> Task: Word for word, write out all the entries below, omitting every picture.
┏━━
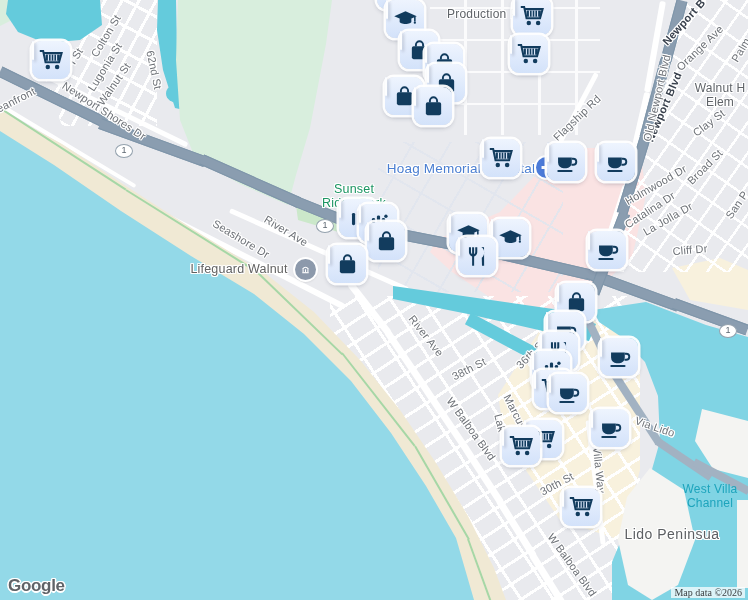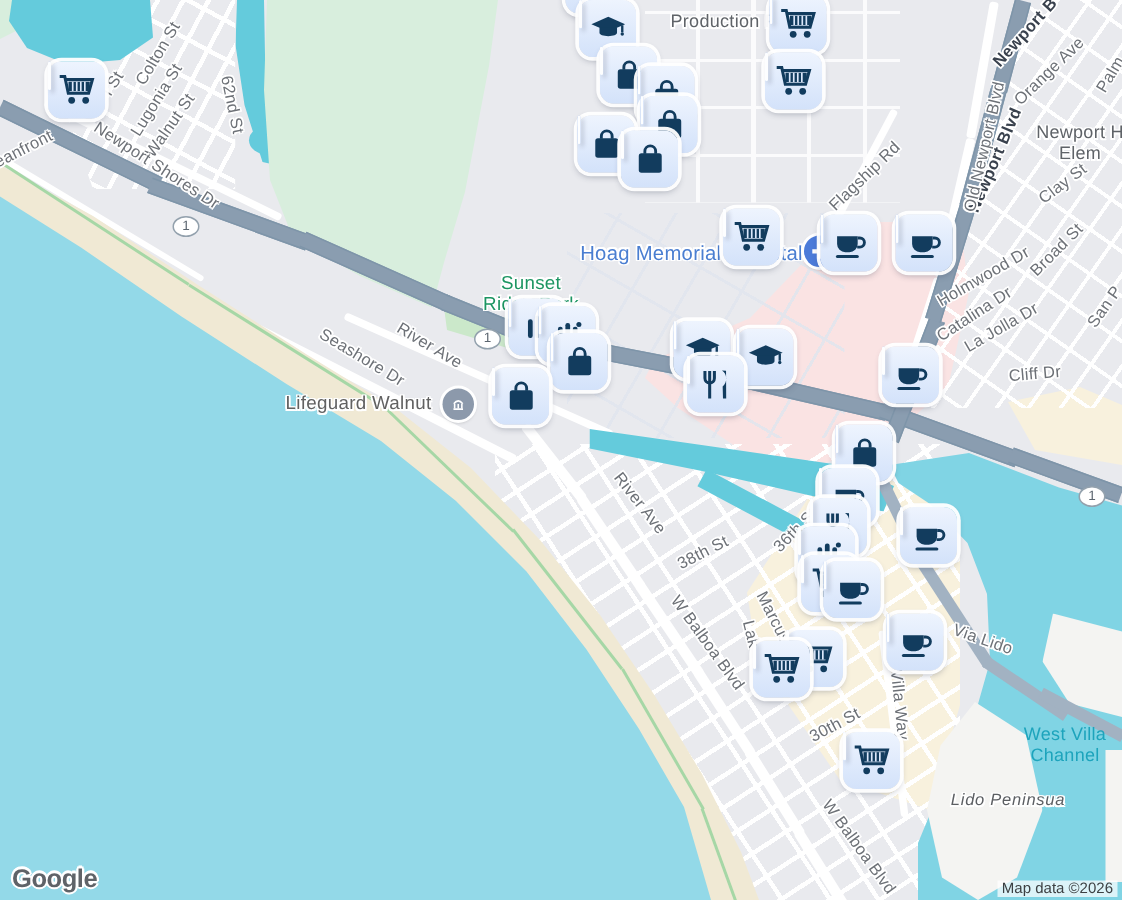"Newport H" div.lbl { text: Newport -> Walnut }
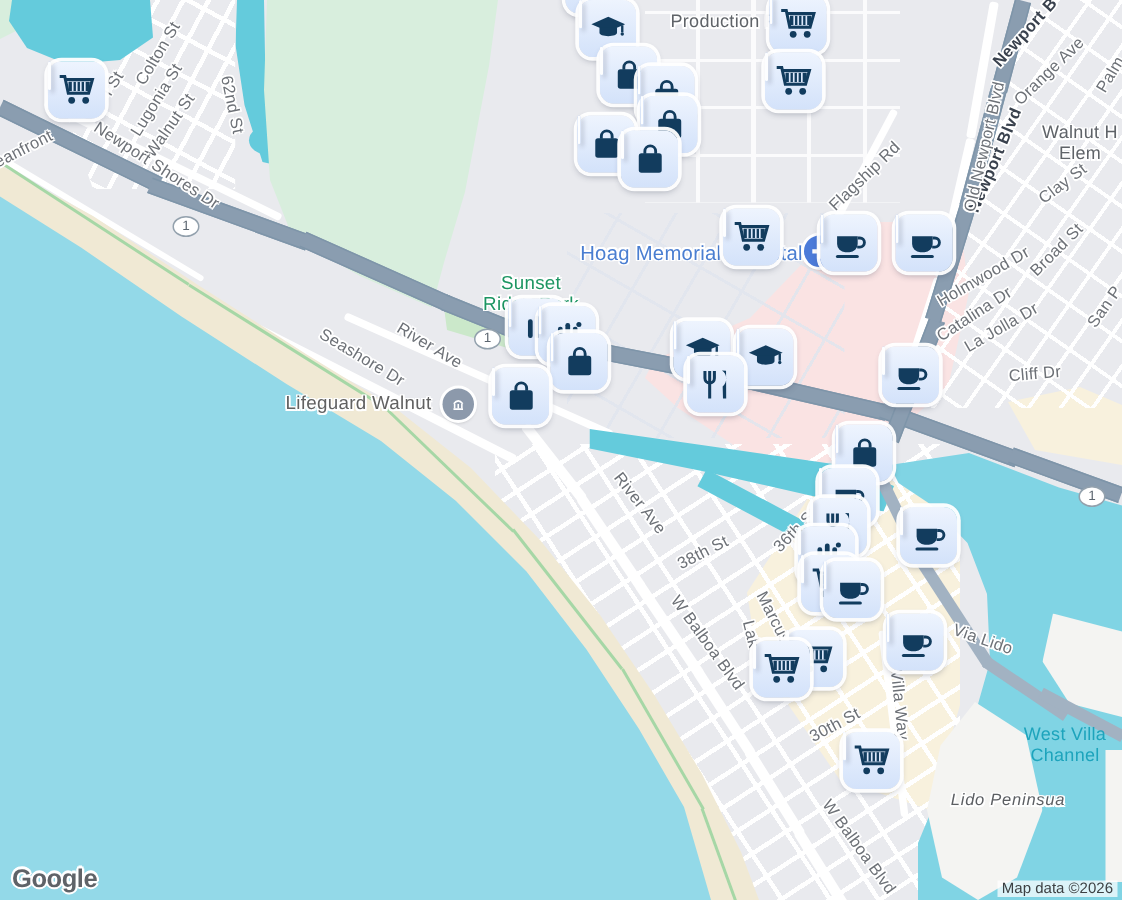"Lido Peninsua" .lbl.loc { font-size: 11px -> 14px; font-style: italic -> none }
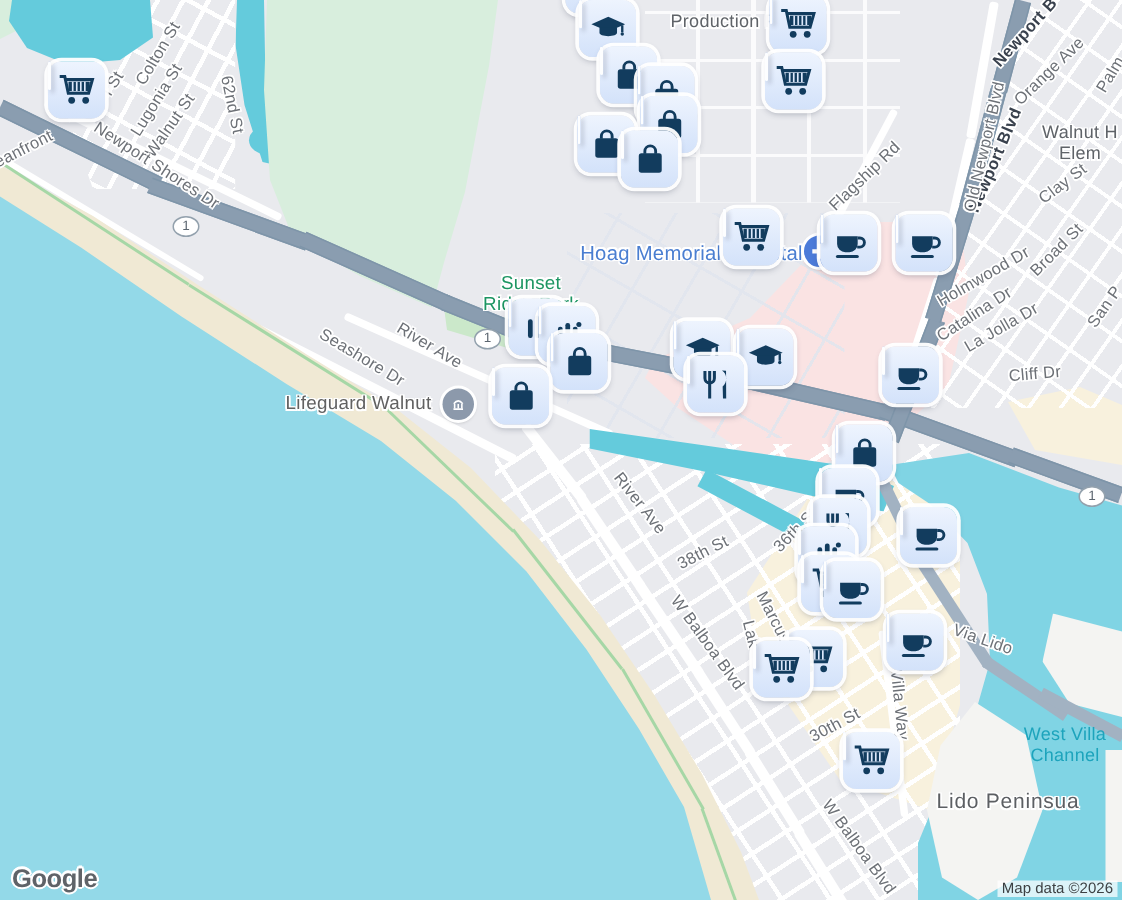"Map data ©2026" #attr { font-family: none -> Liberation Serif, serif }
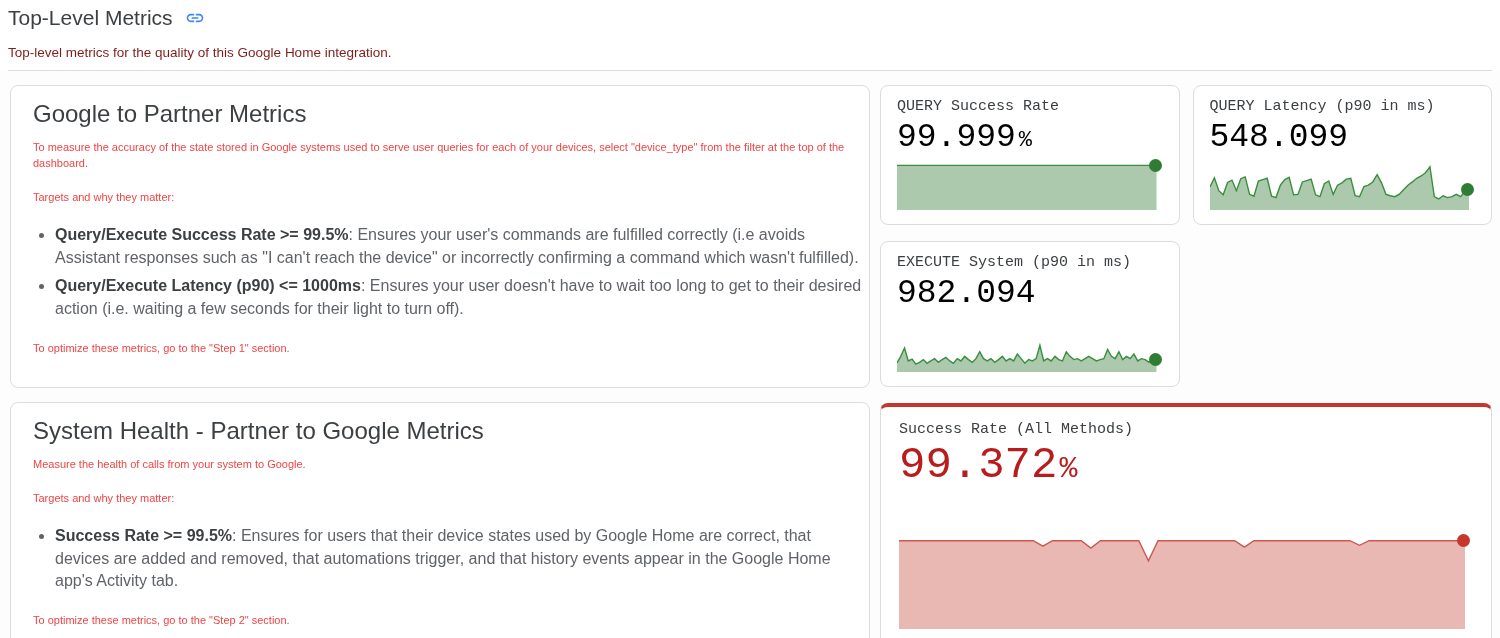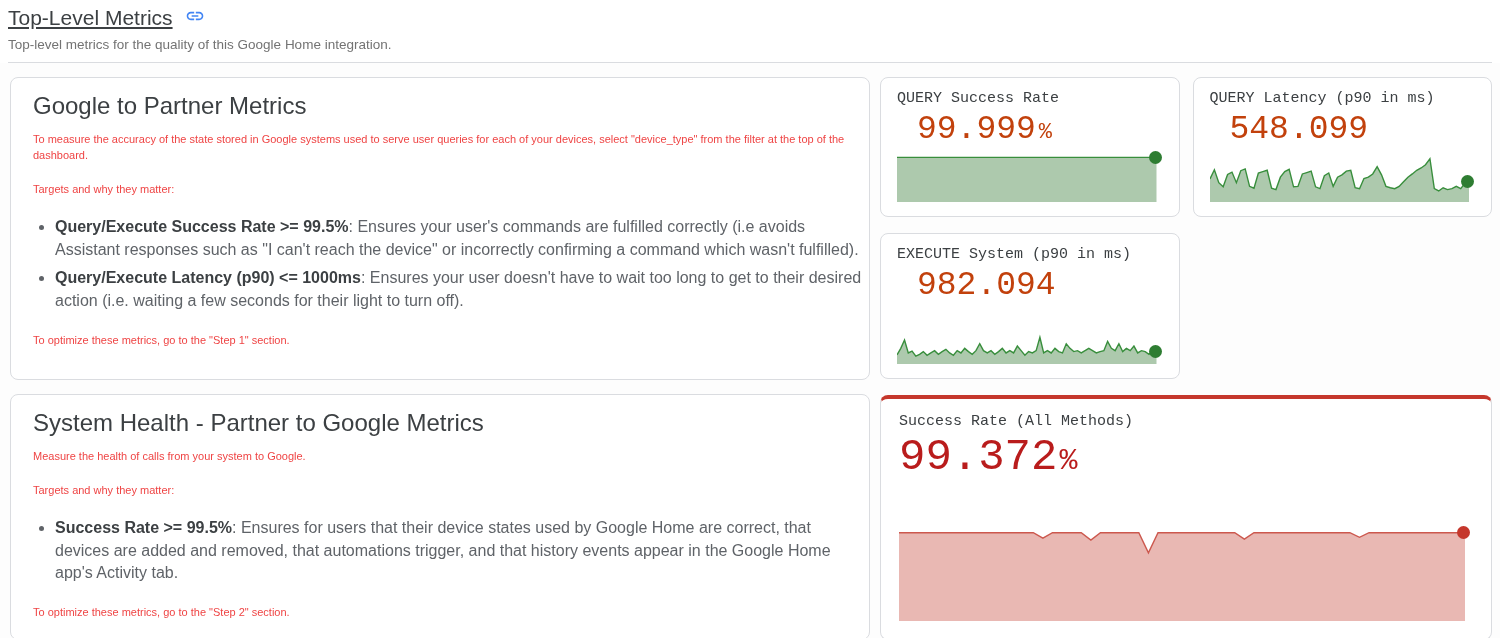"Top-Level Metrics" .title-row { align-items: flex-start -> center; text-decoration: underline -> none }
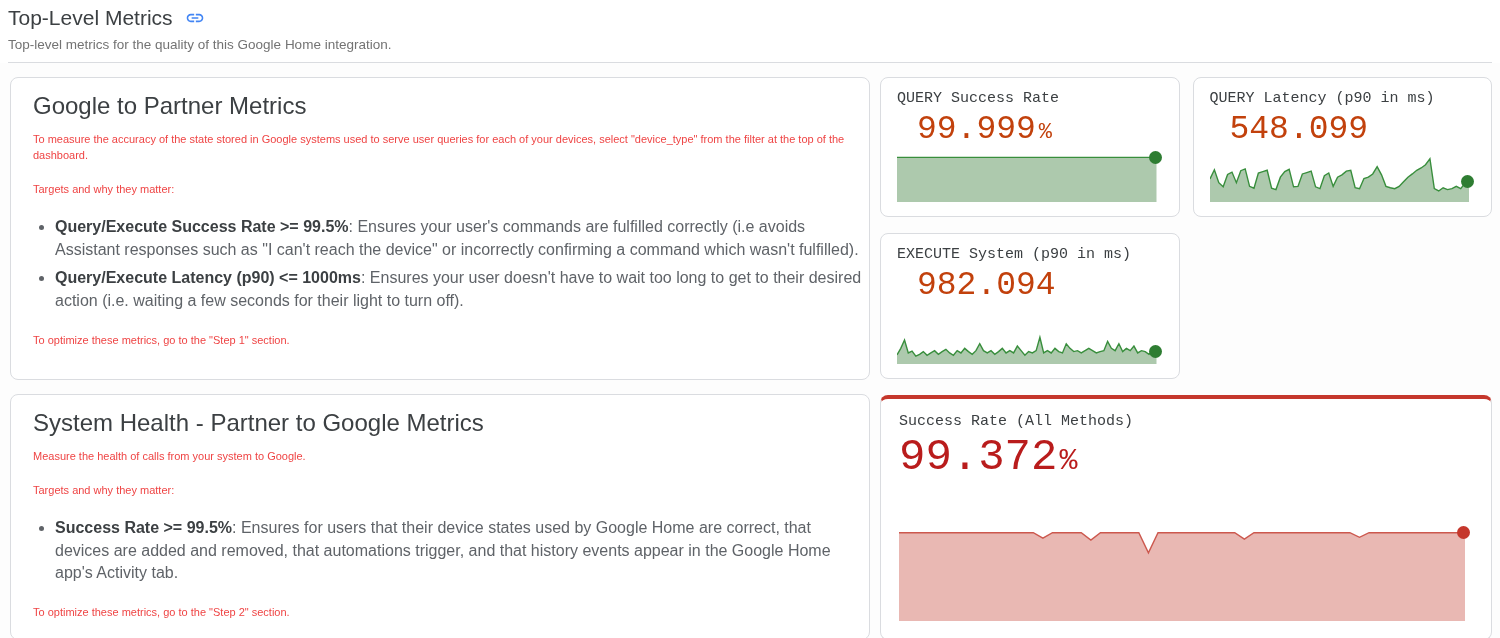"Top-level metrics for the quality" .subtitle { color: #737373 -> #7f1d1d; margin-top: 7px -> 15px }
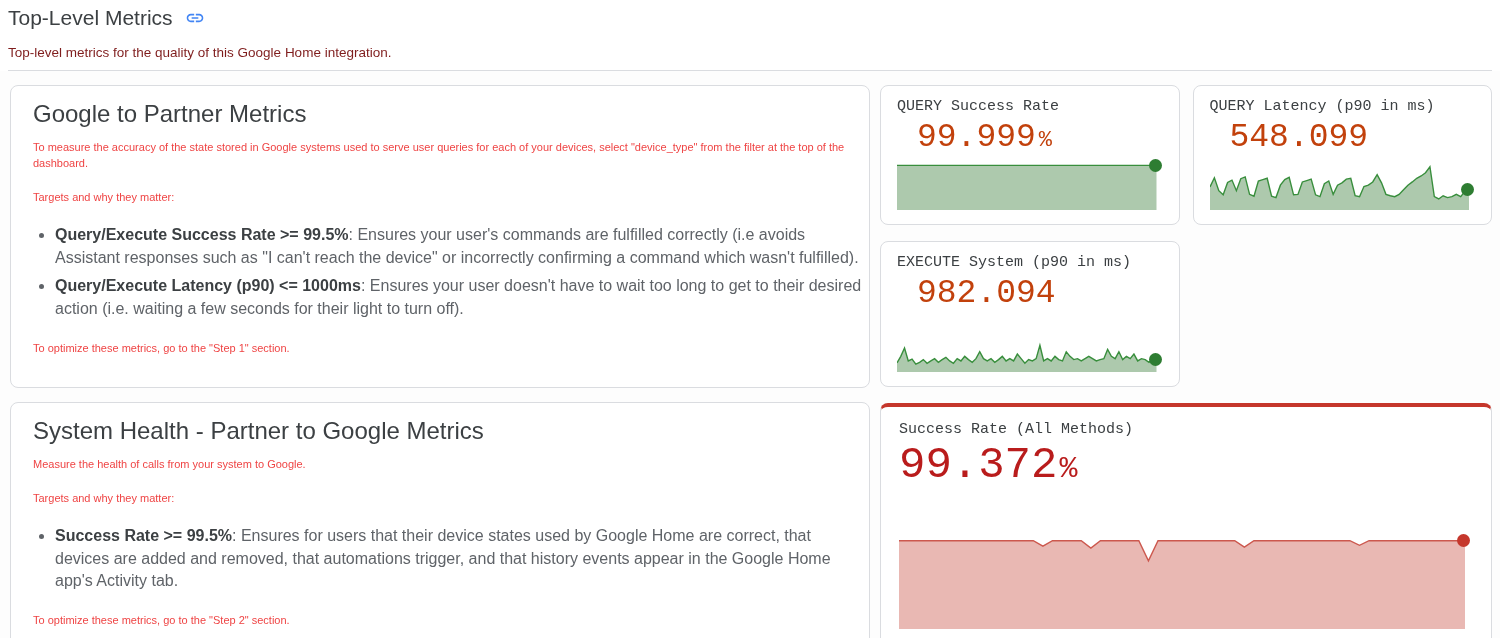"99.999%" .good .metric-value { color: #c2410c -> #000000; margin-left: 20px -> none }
┗━━
> Problem solution:
"Newport H" div.lbl { text: Newport -> Walnut }
"Lido Peninsua" .lbl.loc { font-size: 11px -> 14px; font-style: italic -> none }
"Map data ©2026" #attr { font-family: none -> Liberation Serif, serif }
"Top-Level Metrics" .title-row { align-items: flex-start -> center; text-decoration: underline -> none }
"Top-level metrics for the quality" .subtitle { color: #737373 -> #7f1d1d; margin-top: 7px -> 15px }
"99.999%" .good .metric-value { color: #c2410c -> #000000; margin-left: 20px -> none }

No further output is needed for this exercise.